[What you need to do] Pictures excluded, reproduce exactly the lines below from the one with "gap: none ->" through the one with "color: #15803d ->", both included.

[Supplied data]
---*---
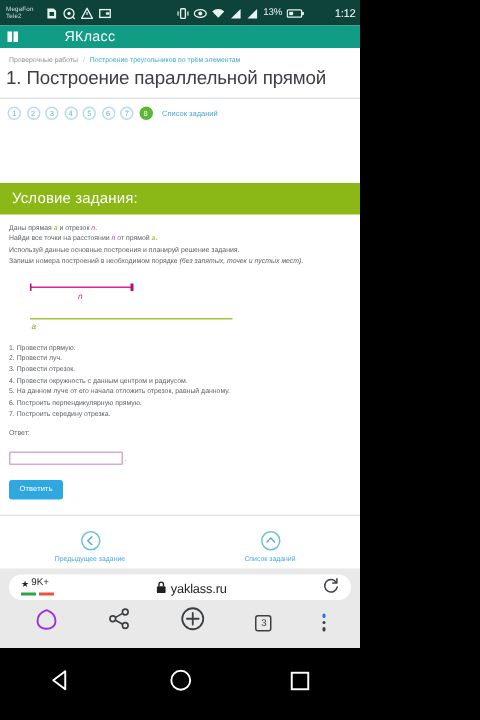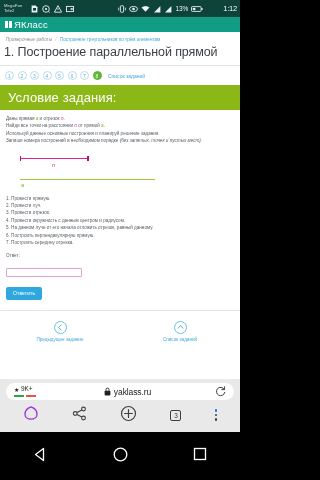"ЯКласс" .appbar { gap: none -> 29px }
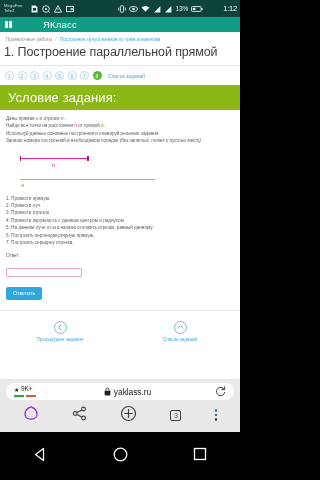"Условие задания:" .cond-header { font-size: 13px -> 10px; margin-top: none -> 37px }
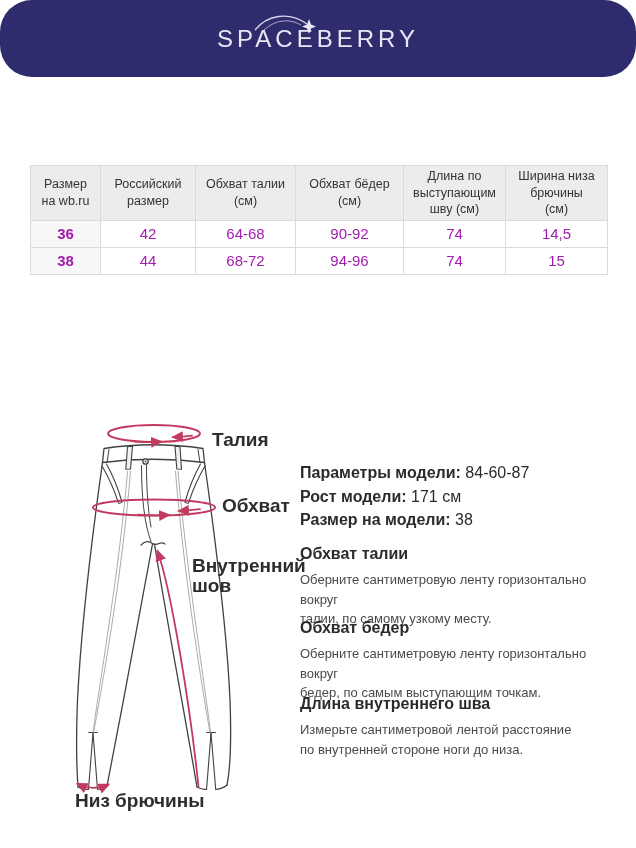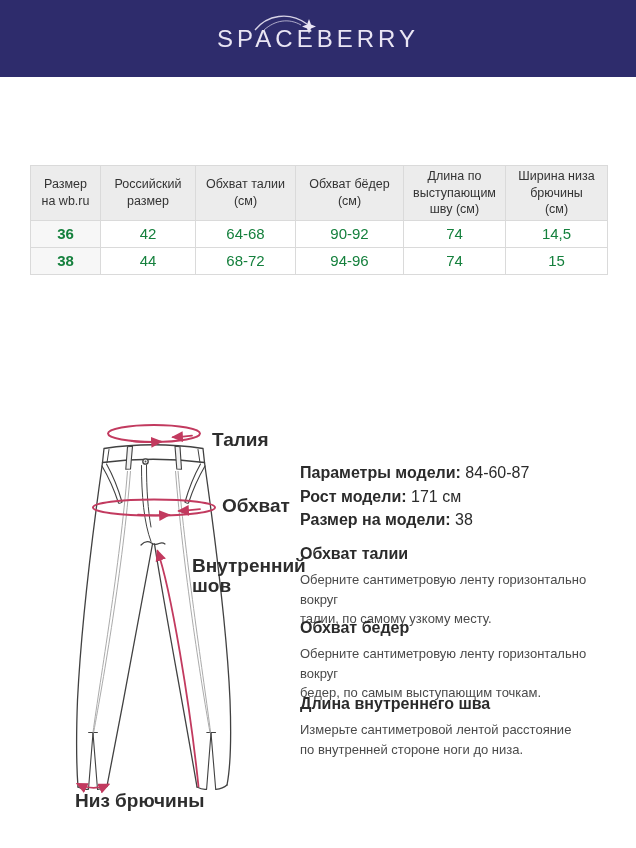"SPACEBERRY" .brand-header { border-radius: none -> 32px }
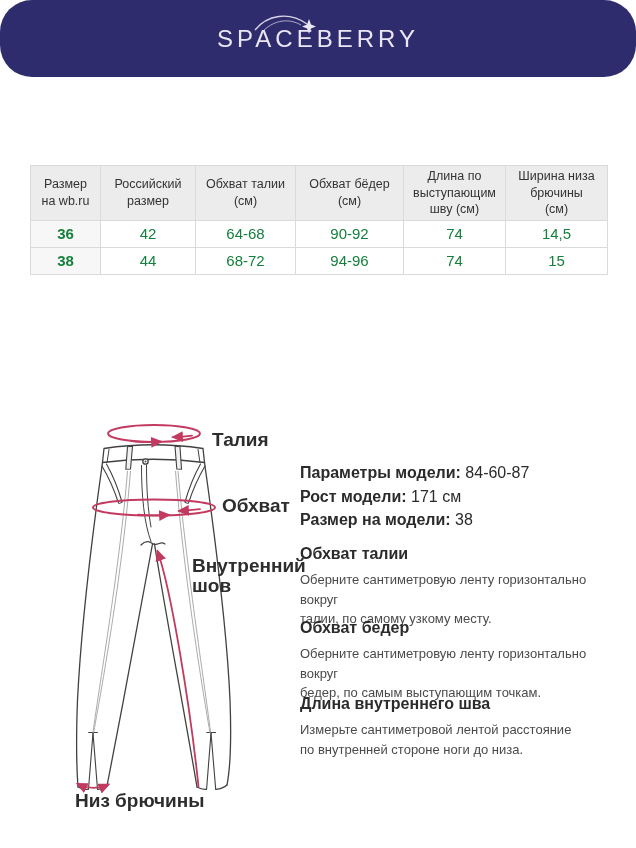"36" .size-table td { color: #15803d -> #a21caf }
---*---
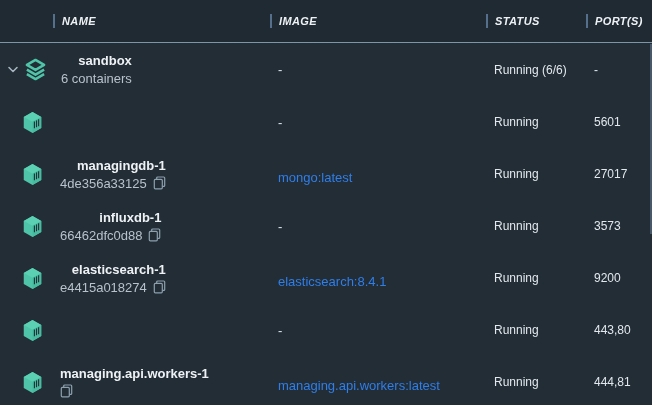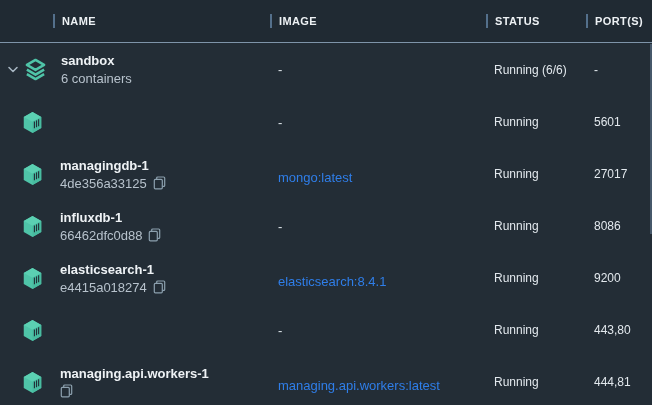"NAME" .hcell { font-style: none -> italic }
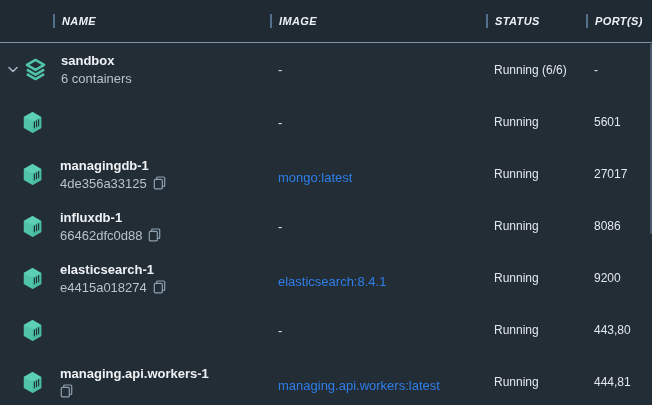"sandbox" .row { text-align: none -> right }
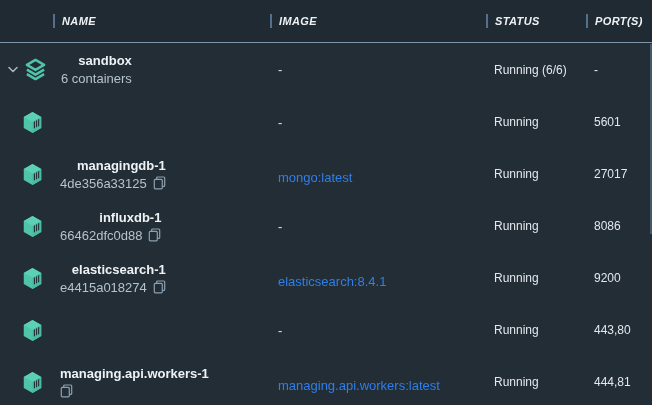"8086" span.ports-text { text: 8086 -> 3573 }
---*---
[Solution below]
"ЯКласс" .appbar { gap: none -> 29px }
"Условие задания:" .cond-header { font-size: 13px -> 10px; margin-top: none -> 37px }
"SPACEBERRY" .brand-header { border-radius: none -> 32px }
"36" .size-table td { color: #15803d -> #a21caf }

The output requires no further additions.